◆ Your instructions:
Would you transcribe the listing that follows, character for character, and omit its images?

◆ Records shown:
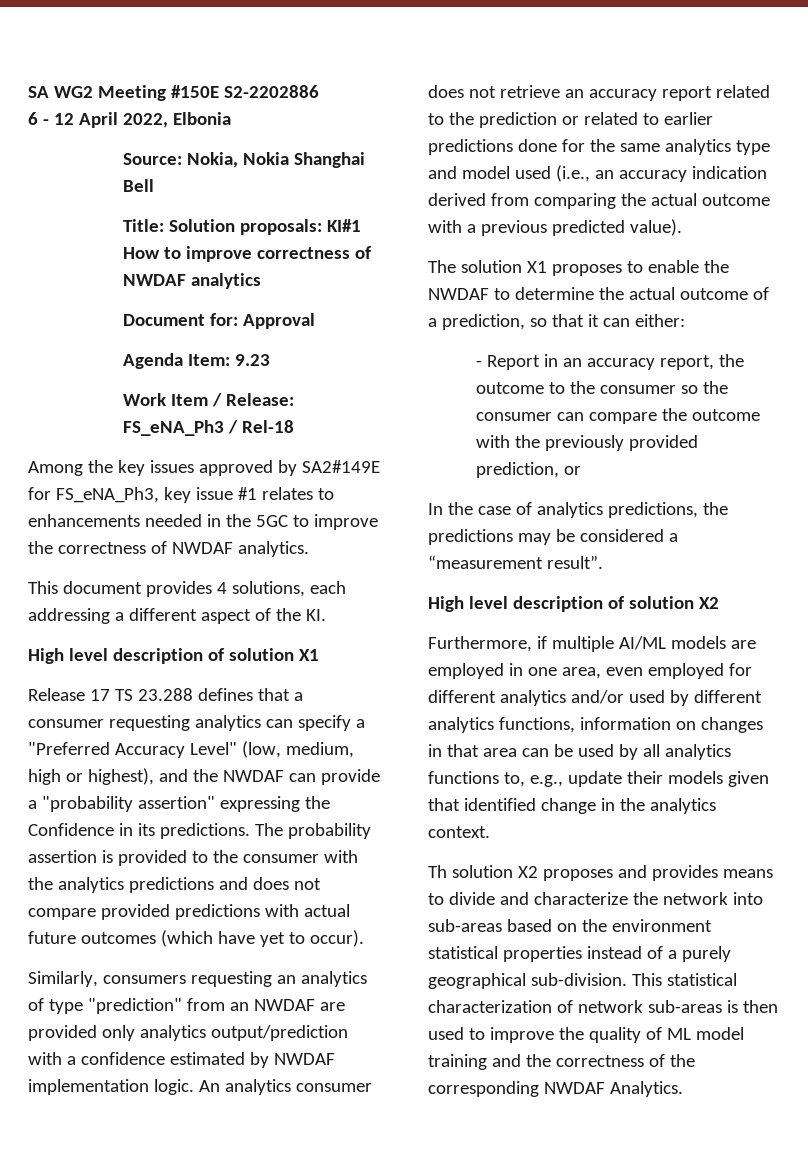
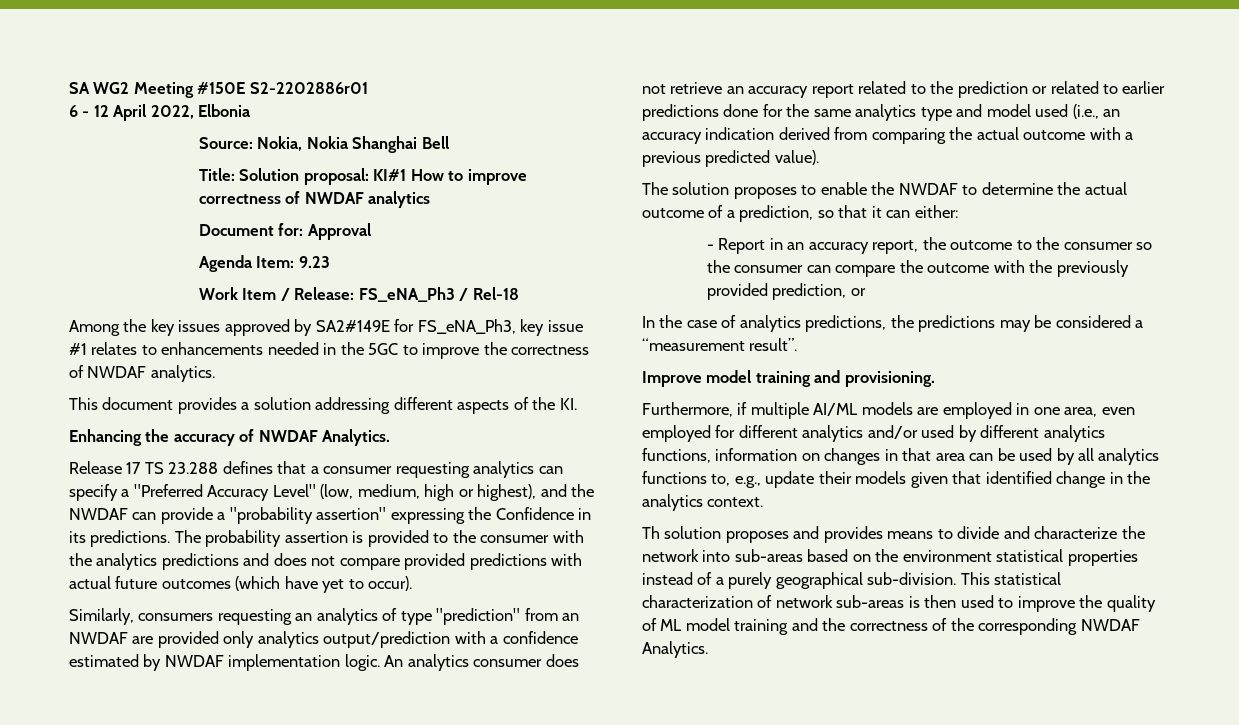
- SA WG2 Meeting #150E S2-2202886
+ SA WG2 Meeting #150E S2-2202886r01
- Title: Solution proposals: KI#1 How to improve correctness of NWDAF analytics
+ Title: Solution proposal: KI#1 How to improve correctness of NWDAF analytics
- This document provides 4 solutions, each addressing a different aspect of the KI.
- High level description of solution X1
+ This document provides a solution addressing different aspects of the KI.
+ Enhancing the accuracy of NWDAF Analytics.
- The solution X1 proposes to enable the NWDAF to determine the actual outcome of a prediction, so that it can either:
+ The solution proposes to enable the NWDAF to determine the actual outcome of a prediction, so that it can either:
- High level description of solution X2
+ Improve model training and provisioning.
- Th solution X2 proposes and provides means to divide and characterize the network into sub-areas based on the environment statistical properties instead of a purely geographical sub-division.
+ Th solution proposes and provides means to divide and characterize the network into sub-areas based on the environment statistical properties instead of a purely geographical sub-division.

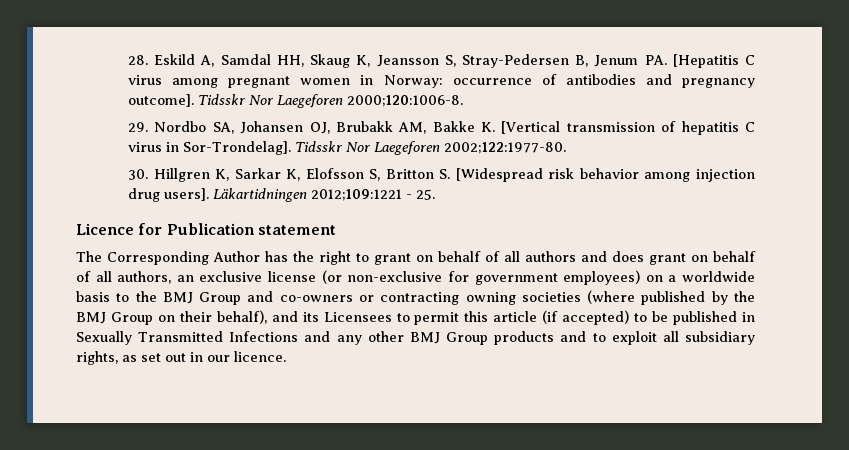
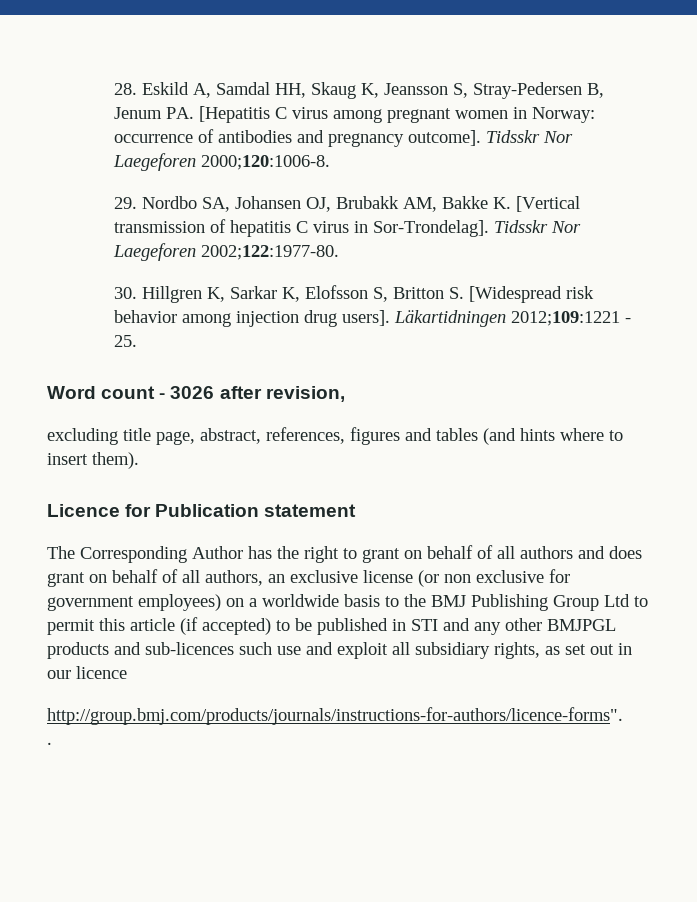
+ Word count - 3026 after revision,
+ excluding title page, abstract, references, figures and tables (and hints where to insert them).
- The Corresponding Author has the right to grant on behalf of all authors and does grant on behalf of all authors, an exclusive license (or non-exclusive for government employees) on a worldwide basis to the BMJ Group and co-owners or contracting owning societies (where published by the BMJ Group on their behalf), and its Licensees to permit this article (if accepted) to be published in Sexually Transmitted Infections and any other BMJ Group products and to exploit all subsidiary rights, as set out in our licence.
+ The Corresponding Author has the right to grant on behalf of all authors and does grant on behalf of all authors, an exclusive license (or non exclusive for government employees) on a worldwide basis to the BMJ Publishing Group Ltd to permit this article (if accepted) to be published in STI and any other BMJPGL products and sub-licences such use and exploit all subsidiary rights, as set out in our licence
+ http://group.bmj.com/products/journals/instructions-for-authors/licence-forms".
+ .

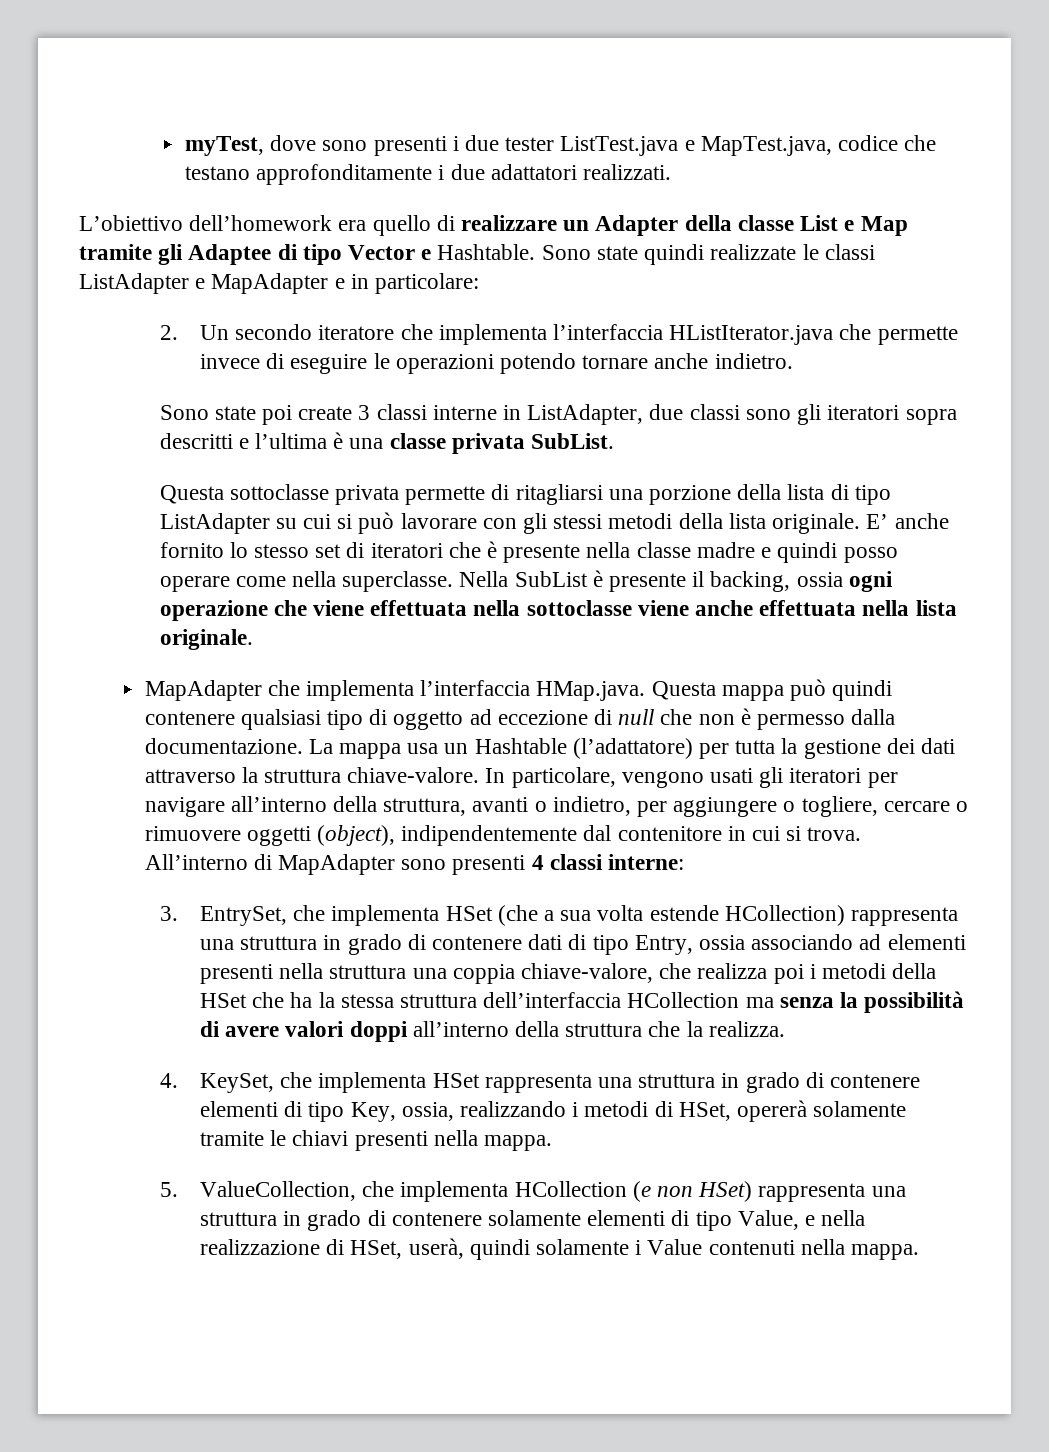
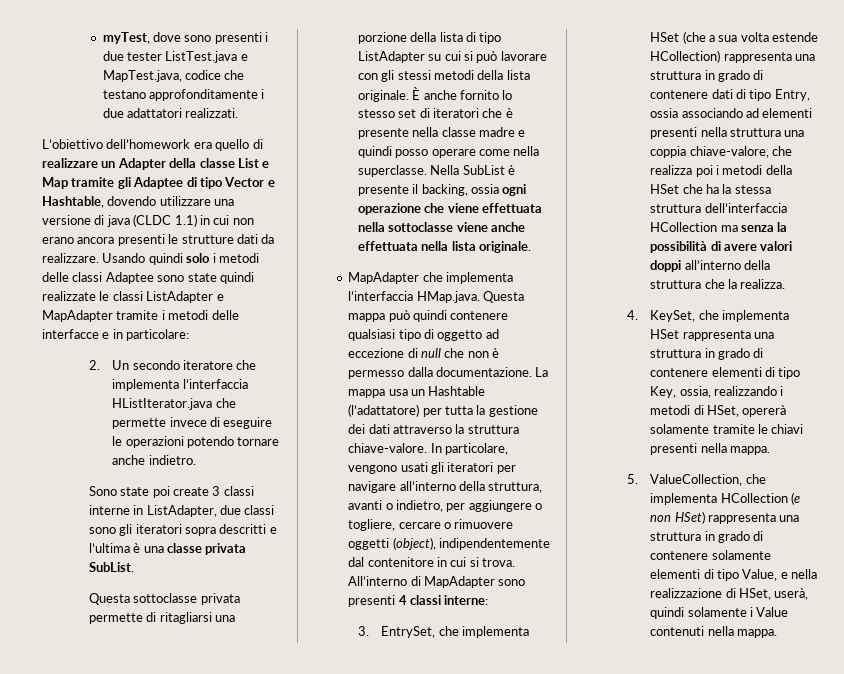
- L’obiettivo dell’homework era quello di realizzare un Adapter della classe List e Map tramite gli Adaptee di tipo Vector e Hashtable. Sono state quindi realizzate le classi ListAdapter e MapAdapter e in particolare:
+ L’obiettivo dell’homework era quello di realizzare un Adapter della classe List e Map tramite gli Adaptee di tipo Vector e Hashtable, dovendo utilizzare una versione di java (CLDC 1.1) in cui non erano ancora presenti le strutture dati da realizzare. Usando quindi solo i metodi delle classi Adaptee sono state quindi realizzate le classi ListAdapter e MapAdapter tramite i metodi delle interfacce e in particolare:
- E’ anche fornito lo stesso set di iteratori che è presente nella classe madre e quindi posso operare come nella superclasse.
+ È anche fornito lo stesso set di iteratori che è presente nella classe madre e quindi posso operare come nella superclasse.

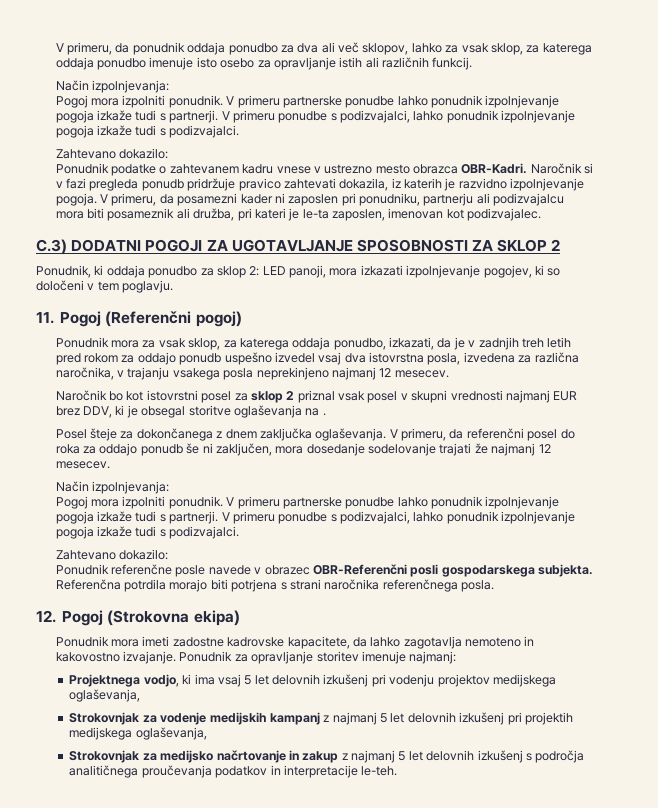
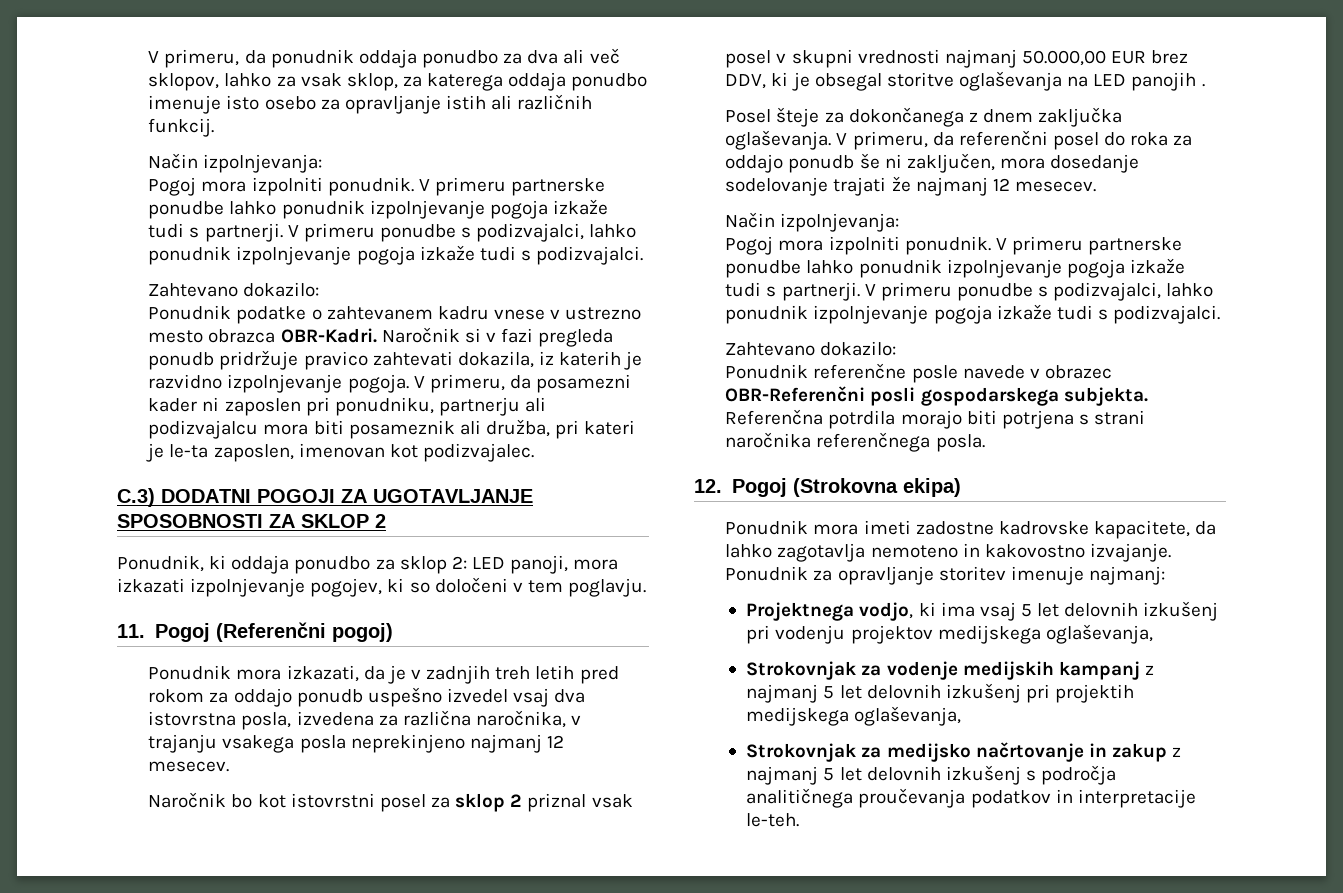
- Ponudnik mora za vsak sklop, za katerega oddaja ponudbo, izkazati, da je v zadnjih treh letih pred rokom za oddajo ponudb uspešno izvedel vsaj dva istovrstna posla, izvedena za različna naročnika, v trajanju vsakega posla neprekinjeno najmanj 12 mesecev.
+ Ponudnik mora izkazati, da je v zadnjih treh letih pred rokom za oddajo ponudb uspešno izvedel vsaj dva istovrstna posla, izvedena za različna naročnika, v trajanju vsakega posla neprekinjeno najmanj 12 mesecev.
- Naročnik bo kot istovrstni posel za sklop 2 priznal vsak posel v skupni vrednosti najmanj EUR brez DDV, ki je obsegal storitve oglaševanja na .
+ Naročnik bo kot istovrstni posel za sklop 2 priznal vsak posel v skupni vrednosti najmanj 50.000,00 EUR brez DDV, ki je obsegal storitve oglaševanja na LED panojih .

◆ Your solution:
- SA WG2 Meeting #150E S2-2202886
+ SA WG2 Meeting #150E S2-2202886r01
- Title: Solution proposals: KI#1 How to improve correctness of NWDAF analytics
+ Title: Solution proposal: KI#1 How to improve correctness of NWDAF analytics
- This document provides 4 solutions, each addressing a different aspect of the KI.
- High level description of solution X1
+ This document provides a solution addressing different aspects of the KI.
+ Enhancing the accuracy of NWDAF Analytics.
- The solution X1 proposes to enable the NWDAF to determine the actual outcome of a prediction, so that it can either:
+ The solution proposes to enable the NWDAF to determine the actual outcome of a prediction, so that it can either:
- High level description of solution X2
+ Improve model training and provisioning.
- Th solution X2 proposes and provides means to divide and characterize the network into sub-areas based on the environment statistical properties instead of a purely geographical sub-division.
+ Th solution proposes and provides means to divide and characterize the network into sub-areas based on the environment statistical properties instead of a purely geographical sub-division.

+ Word count - 3026 after revision,
+ excluding title page, abstract, references, figures and tables (and hints where to insert them).
- The Corresponding Author has the right to grant on behalf of all authors and does grant on behalf of all authors, an exclusive license (or non-exclusive for government employees) on a worldwide basis to the BMJ Group and co-owners or contracting owning societies (where published by the BMJ Group on their behalf), and its Licensees to permit this article (if accepted) to be published in Sexually Transmitted Infections and any other BMJ Group products and to exploit all subsidiary rights, as set out in our licence.
+ The Corresponding Author has the right to grant on behalf of all authors and does grant on behalf of all authors, an exclusive license (or non exclusive for government employees) on a worldwide basis to the BMJ Publishing Group Ltd to permit this article (if accepted) to be published in STI and any other BMJPGL products and sub-licences such use and exploit all subsidiary rights, as set out in our licence
+ http://group.bmj.com/products/journals/instructions-for-authors/licence-forms".
+ .

- L’obiettivo dell’homework era quello di realizzare un Adapter della classe List e Map tramite gli Adaptee di tipo Vector e Hashtable. Sono state quindi realizzate le classi ListAdapter e MapAdapter e in particolare:
+ L’obiettivo dell’homework era quello di realizzare un Adapter della classe List e Map tramite gli Adaptee di tipo Vector e Hashtable, dovendo utilizzare una versione di java (CLDC 1.1) in cui non erano ancora presenti le strutture dati da realizzare. Usando quindi solo i metodi delle classi Adaptee sono state quindi realizzate le classi ListAdapter e MapAdapter tramite i metodi delle interfacce e in particolare:
- E’ anche fornito lo stesso set di iteratori che è presente nella classe madre e quindi posso operare come nella superclasse.
+ È anche fornito lo stesso set di iteratori che è presente nella classe madre e quindi posso operare come nella superclasse.

- Ponudnik mora za vsak sklop, za katerega oddaja ponudbo, izkazati, da je v zadnjih treh letih pred rokom za oddajo ponudb uspešno izvedel vsaj dva istovrstna posla, izvedena za različna naročnika, v trajanju vsakega posla neprekinjeno najmanj 12 mesecev.
+ Ponudnik mora izkazati, da je v zadnjih treh letih pred rokom za oddajo ponudb uspešno izvedel vsaj dva istovrstna posla, izvedena za različna naročnika, v trajanju vsakega posla neprekinjeno najmanj 12 mesecev.
- Naročnik bo kot istovrstni posel za sklop 2 priznal vsak posel v skupni vrednosti najmanj EUR brez DDV, ki je obsegal storitve oglaševanja na .
+ Naročnik bo kot istovrstni posel za sklop 2 priznal vsak posel v skupni vrednosti najmanj 50.000,00 EUR brez DDV, ki je obsegal storitve oglaševanja na LED panojih .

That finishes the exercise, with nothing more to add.